奥の院では僧侶達が声明をあげていた。今日はたまたま弘法大師入定の日だったらしく、大音声が響き渡る。護摩壇に火が赤々と燃え上がっていて、その光の中30人はいようかというお坊さんがぐるぐる回りながらお経を読んでいる。お香のにおいと一緒になってちょっとしたヒーリング。帰りは今度は奥の院口までの道のり2kmをてくてく歩いた。こちらの道はほとんど人がいなくてさらに静か。自分たちの足音が響き渡るのを楽しんだ。
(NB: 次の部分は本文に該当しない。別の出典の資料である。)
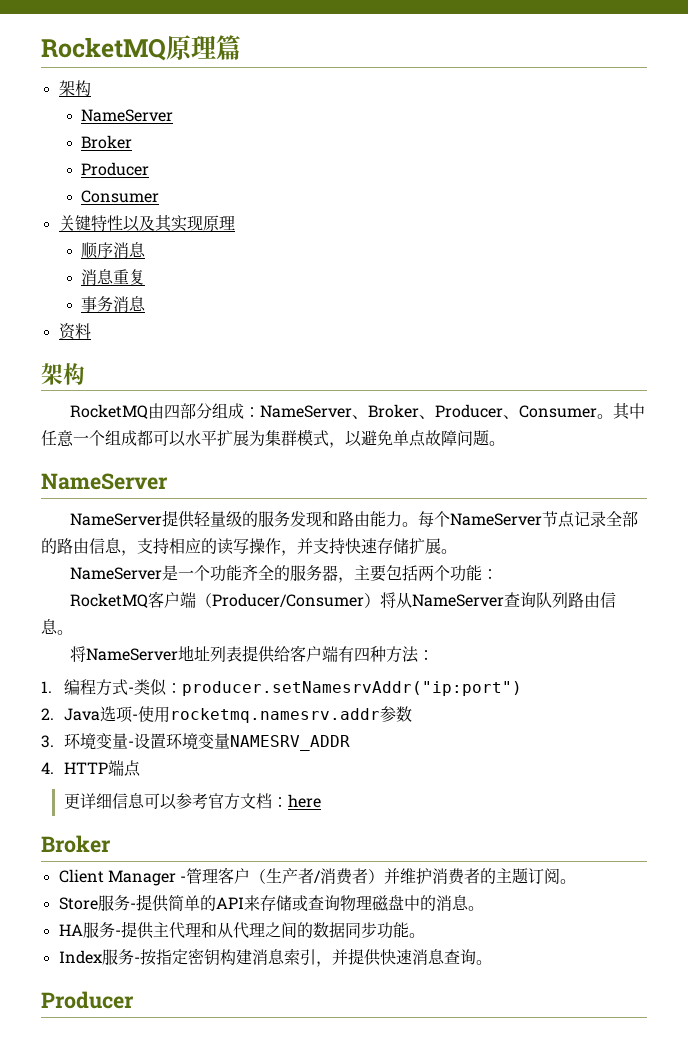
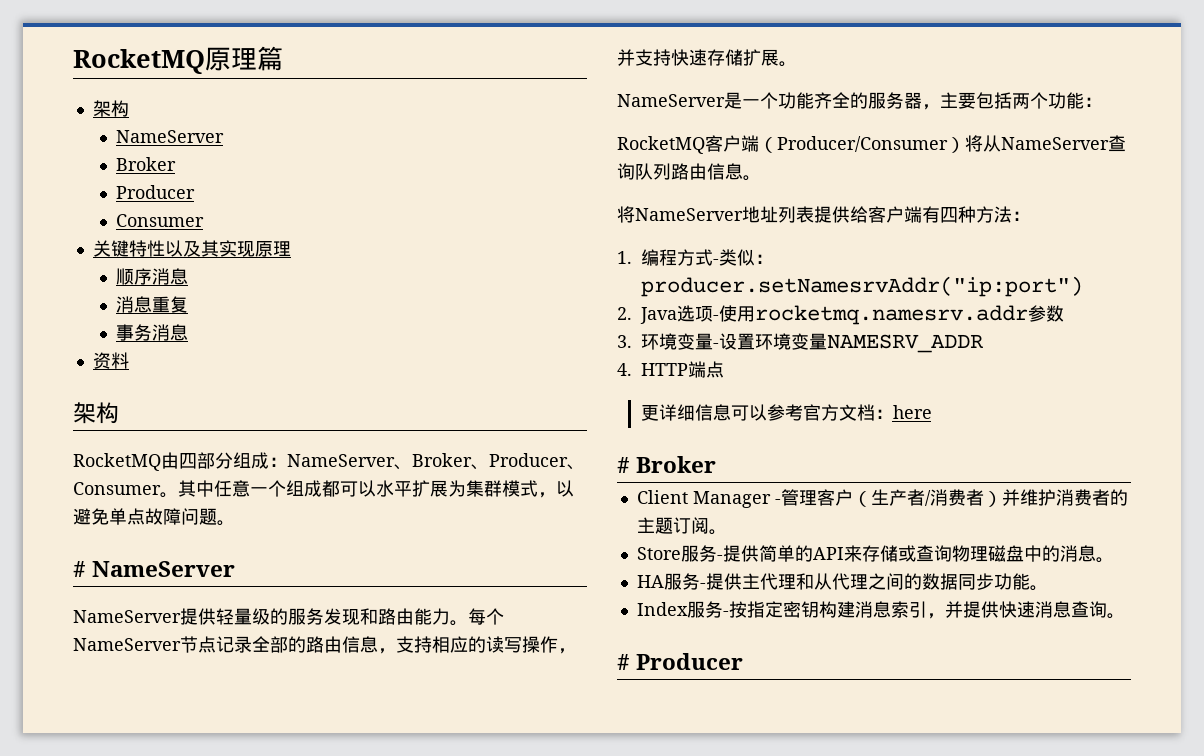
  其中任意一个组成都可以水平扩展为集群模式，以避免单点故障问题。
- NameServer
+ # NameServer
  更详细信息可以参考官方文档：here
- Broker
+ # Broker
  Index服务-按指定密钥构建消息索引，并提供快速消息查询。
- Producer
+ # Producer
お昼ご飯に二人でうどんを食べて、朝早くに彼女が作ってくれた天むすと卵焼きをパクリ。あったかいうどんとお茶ですっかり体があったまったから、そこからさらにてくてく歩く。寺院の前で道を掃き清めている人を見てふたり感慨に包まれる。ここは時間の流れも下の世界とは別のようだ。僕たちが朝から晩まで競争だなんだとあくせくしている中、こういうふうな世界もあるんだなあ。苅萱堂で御朱印をいただき、和菓子屋さんではおはぎを食べて再びあったかいお茶を。なんだかすぐにおなかがすく。
それから金剛峰寺へ。金剛峰寺の立派なふすま絵に思わず見入る。それだけじゃなくって、かまどや水場など普段見る機会のないところが見れて面白い。やっぱり多くの僧が修行しているからだろうか、台所やかまどもとっても大きい。ここで修行している人たちもいるのかなあ。彼女がここで買ったのは『高野山の精進料理』という本。きっとそういう料理を百年千年と作り続けてきたんだろうな。

金剛峰寺を出た後は伽藍へ向かった。伽藍へ向かう途中の道は木々がほんのりとピンク色。桜のつぼみが色づいているんだろう。桜の季節はまた今日とは違って素敵なんだろう。きっと人が大勢で今日のような静けさは楽しめないんだろうけれど。伽藍では根本大塔に金堂、御影堂を見て回る。金堂の裏手には雪がまだかなり残っていて、高野山の冬の寒さを感じさせる。さっき買った本によると冬は零下10℃をしたまわることもあるんだって。修行僧とは大変なものだ。金堂ではちょうどお彼岸の行事が始まっているようで、外からも大音声が再び聞こえた。せっかくなので根本大塔の中を拝観。清めの香を手にすりつけて、中に入る。朱色の鮮やかな柱がとても奇麗だ。ついつい寺院というと茶色い桧皮葺をイメージしちゃうけれど、きっと千年前はこういう極彩色の寺院もあったんだろうな。不動堂や御影堂の屋根の曲線もとても優美で美しい。

最後に大門まで歩いて阿吽像の真似をして写真を撮って、バスを待つ。2時過ぎのバスに乗ってケーブルカーの駅へ。そこからは再び南海電鉄で難波まで向かった。かなり歩いたからか、二人とも難波までぐっすり寝てしまった。芦屋の駅を降りると空気はやっぱり春の暖かさ。思ったよりも遠かったし途中から頭痛がちになったのは難儀したけど、行ってよかった。

今回いただいた御朱印のうちの一つ。達筆だ。